Se os dados pertinentes à penalidade não tiverem presentes na notificação, seja ela pessoal, por carta com aviso de recebimento, ou por edital, o devedor sequer saberá como a administração fiscal considerou sua situação. Com efeito, a ausência de informações pertinentes ao crédito tributário afetará em cheio o exercício da ampla defesa e do contraditório.
Repita-se: a notificação é ato formal de conhecimento de todo o conteúdo da cobrança. Indicar, tão somente, a existência de débitos relativos à obrigação tributária principal não satisfaz à necessidade (obrigação) de se informar toda a moldura legal que embasa a ação da administração fiscal voltada à arrecadação de seus créditos.
Os julgados abaixo colacionados evidenciam a questão da formalidade da notificação, bem como sua interdependência para com o exercício do direito de ampla defesa do devedor:
Processo: AGRESP 200802038011 / AGRESP - AGRAVO REGIMENTAL NO RECURSO ESPECIAL – 1090469
Relator(a): TEORI ALBINO ZAVASCKI
Sigla do órgão: STJ / Órgão julgador: PRIMEIRA TURMA
Fonte: DJE Data: 10/02/2011 (Data da decisão: 03/02/2011)
Ementa
TRIBUTÁRIO E PROCESSUAL CIVIL. AGRAVO REGIMENTAL EM RECURSO ESPECIAL. INAPLICABILIDADE DO RESP 1.103.050/BA. LANÇAMENTO DO CRÉDITO TRIBUTÁRIO. NOTIFICAÇÃO. EDITAL. EXCEPCIONALIDADE. OBRIGAÇÃO TRIBUTÁRIA ACESSÓRIA. NECESSIDADE DE INDICAÇÃO DE DISPOSITIVO TIDO POR VIOLADO. DEFICIÊNCIA DE FUNDAMENTAÇÃO. SÚMULA 284/STF. OFENSA A PORTARIA E A RESOLUÇÃO. NÃO-INCLUSÃO DESSAS ESPÉCIES DE ATO NORMATIVO NO CONCEITO DE "LEI FEDERAL" DO ART. 105, III, DA CF. DECISÃO AGRAVADA MANTIDA, AINDA QUE POR OUTROS FUNDAMENTOS. AGRAVO REGIMENTAL A QUE SE NEGA PROVIMENTO.
Processo: AC 200538000285465 / AC - APELAÇÃO CIVEL – 200538000285465
Relator(a): JUIZ FEDERAL CLEBERSON JOSÉ ROCHA (CONV.)

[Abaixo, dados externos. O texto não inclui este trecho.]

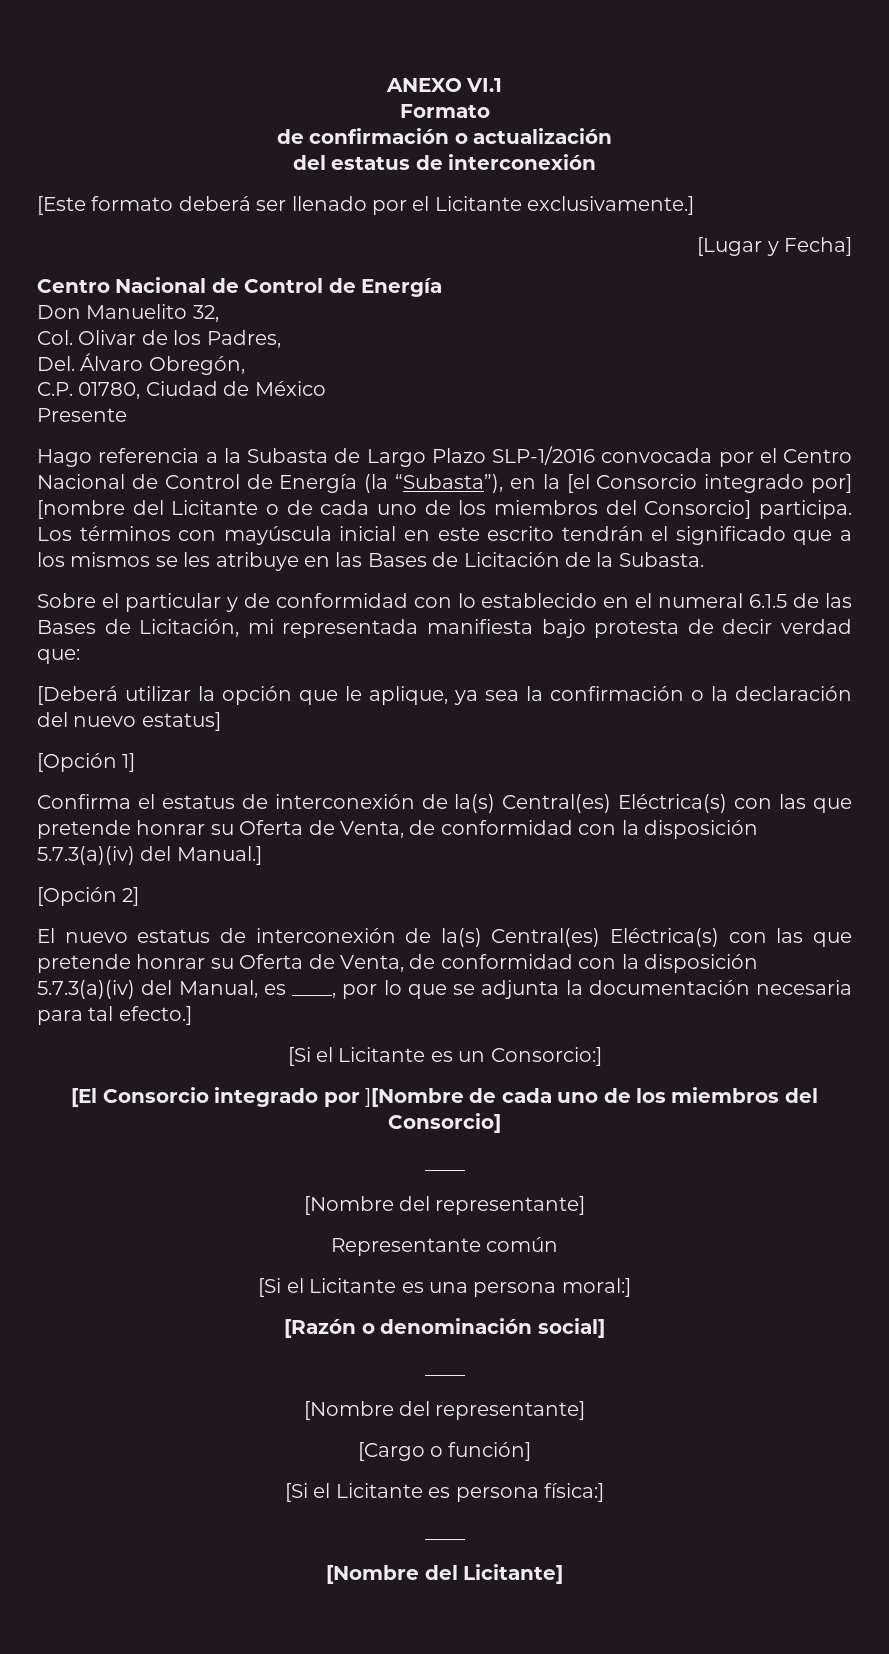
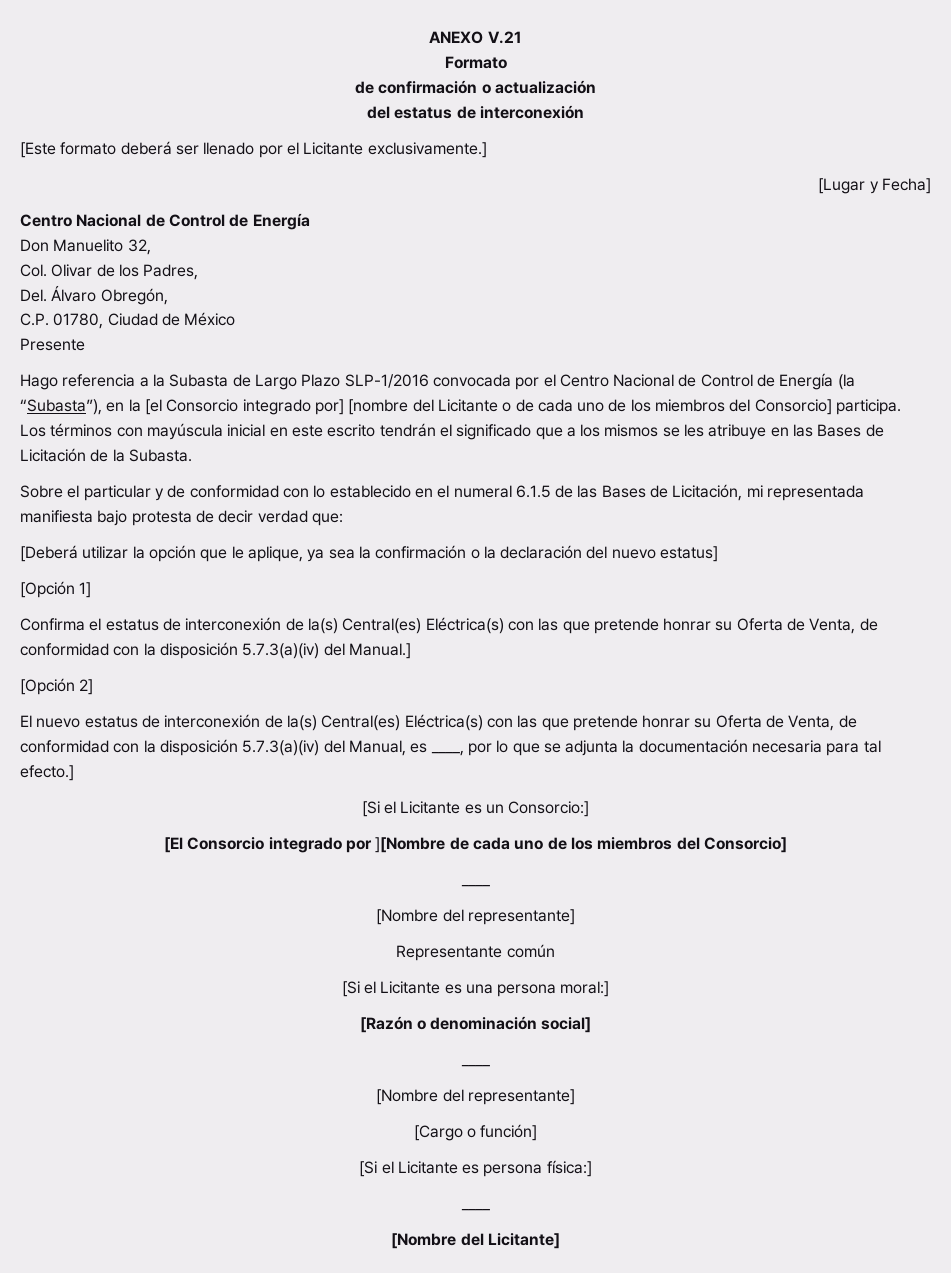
- ANEXO VI.1
+ ANEXO V.21

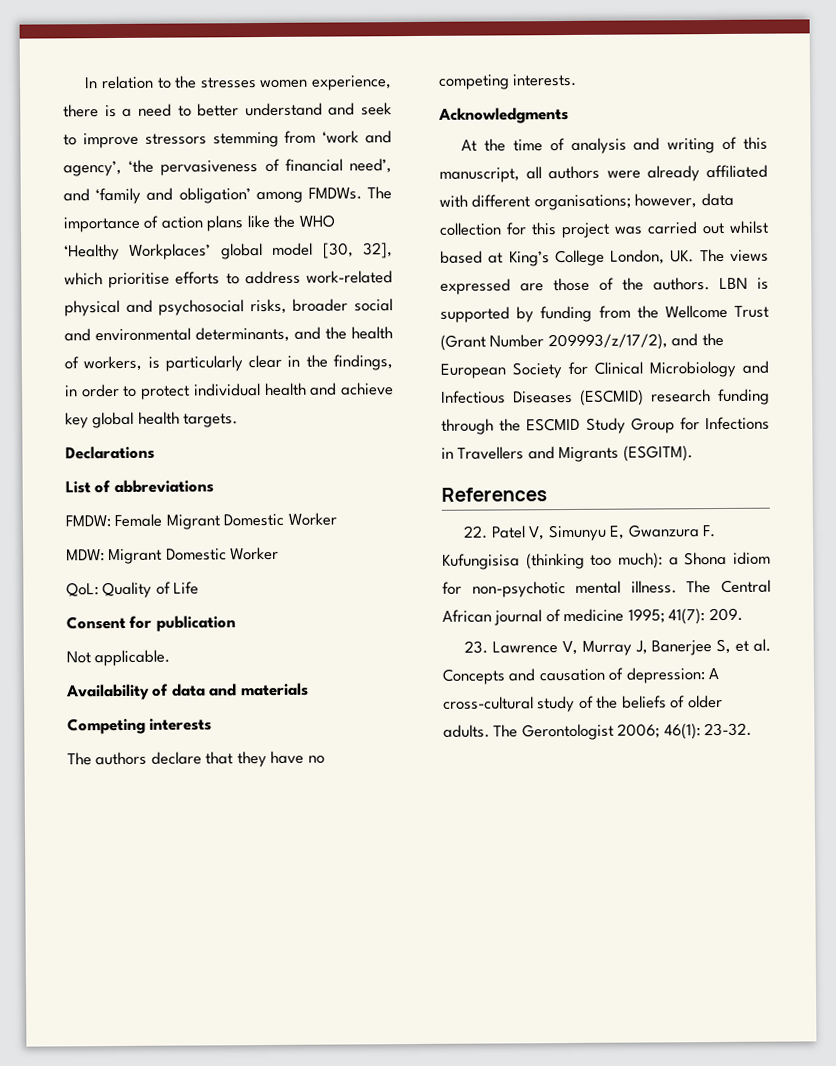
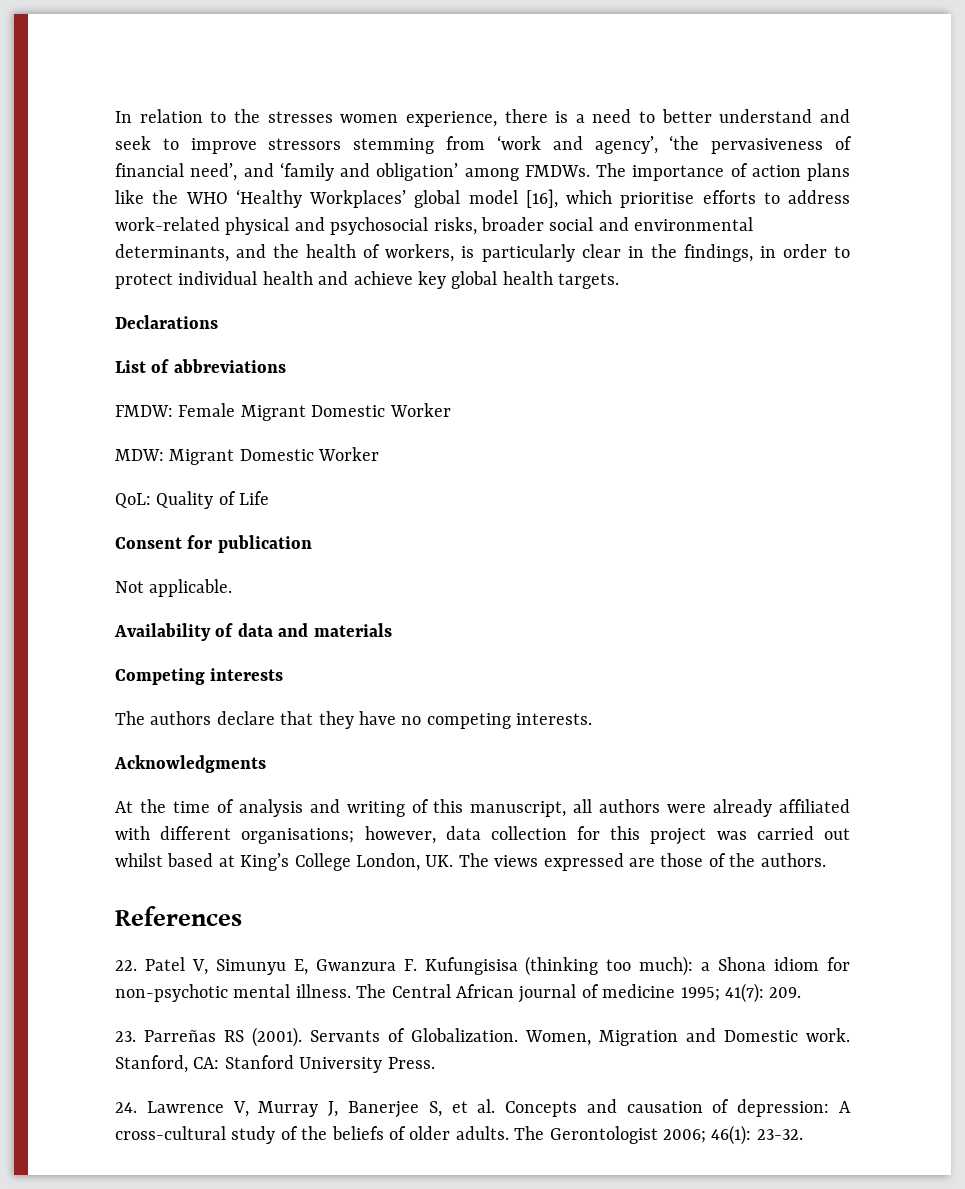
- The importance of action plans like the WHO ‘Healthy Workplaces’ global model [30, 32], which prioritise efforts to address work-related physical and psychosocial risks, broader social and environmental determinants, and the health of workers, is particularly clear in the findings, in order to protect individual health and achieve key global health targets.
+ The importance of action plans like the WHO ‘Healthy Workplaces’ global model [16], which prioritise efforts to address work-related physical and psychosocial risks, broader social and environmental determinants, and the health of workers, is particularly clear in the findings, in order to protect individual health and achieve key global health targets.
- LBN is supported by funding from the Wellcome Trust (Grant Number 209993/z/17/2), and the European Society for Clinical Microbiology and Infectious Diseases (ESCMID) research funding through the ESCMID Study Group for Infections in Travellers and Migrants (ESGITM).
- 23. Lawrence V, Murray J, Banerjee S, et al. Concepts and causation of depression: A cross-cultural study of the beliefs of older adults.
+ 23. Parreñas RS (2001). Servants of Globalization. Women, Migration and Domestic work. Stanford, CA: Stanford University Press.
+ 24. Lawrence V, Murray J, Banerjee S, et al. Concepts and causation of depression: A cross-cultural study of the beliefs of older adults.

Sigla do órgão: TRF1 / Órgão julgador: OITAVA TURMA
Fonte: e-DJF1 Data: 16/09/2011 p.: 516 (Data da decisão: 12/08/2011)
Ementa
CONSTITUCIONAL. TRIBUTÁRIO. TAXA DE FISCALIZAÇÃO E FUNCIONAMENTO. NOTIFICAÇÃO POR EDITAL. IMPOSSIBILIDADE. CONSTITUIÇÃO DO CRÉDITO TRIBUTÁRIO INVÁLIDA. 1. A constituição válida do tributo, via lançamento de ofício, exige prévia notificação do devedor, de modo a propiciar a este o exercício da ampla defesa na via administrativa. 2. O lançamento da Taxa se Fiscalização e Funcionamento dá-se de ofício, e a notificação se aperfeiçoa com o envio do respectivo carnê para o domicílio do devedor. 3. Notificação pessoal da devedora não comprovada pelo exequente, que não carreou aos autos os respectivos Avisos de Recebimentos (ARs). 4. Mera publicação de editais não pode servir de fundamento para execução de débito, devendo ser comprovado pela exequente o envio efetivo do carnê de cobrança, e não pelo sujeito passivo, dada a dificuldade em se produzir prova negativa. 5. Edital de Notificação de Lançamento do tributo que não individualiza nem o contribuinte, nem muito menos os débitos cobrados. 6. Lançamento eivado de nulidade por violação ao postulado do devido processo legal (art. 5º, LIV, da CF/88). Extinção da execução devida. 7. Apelação desprovida.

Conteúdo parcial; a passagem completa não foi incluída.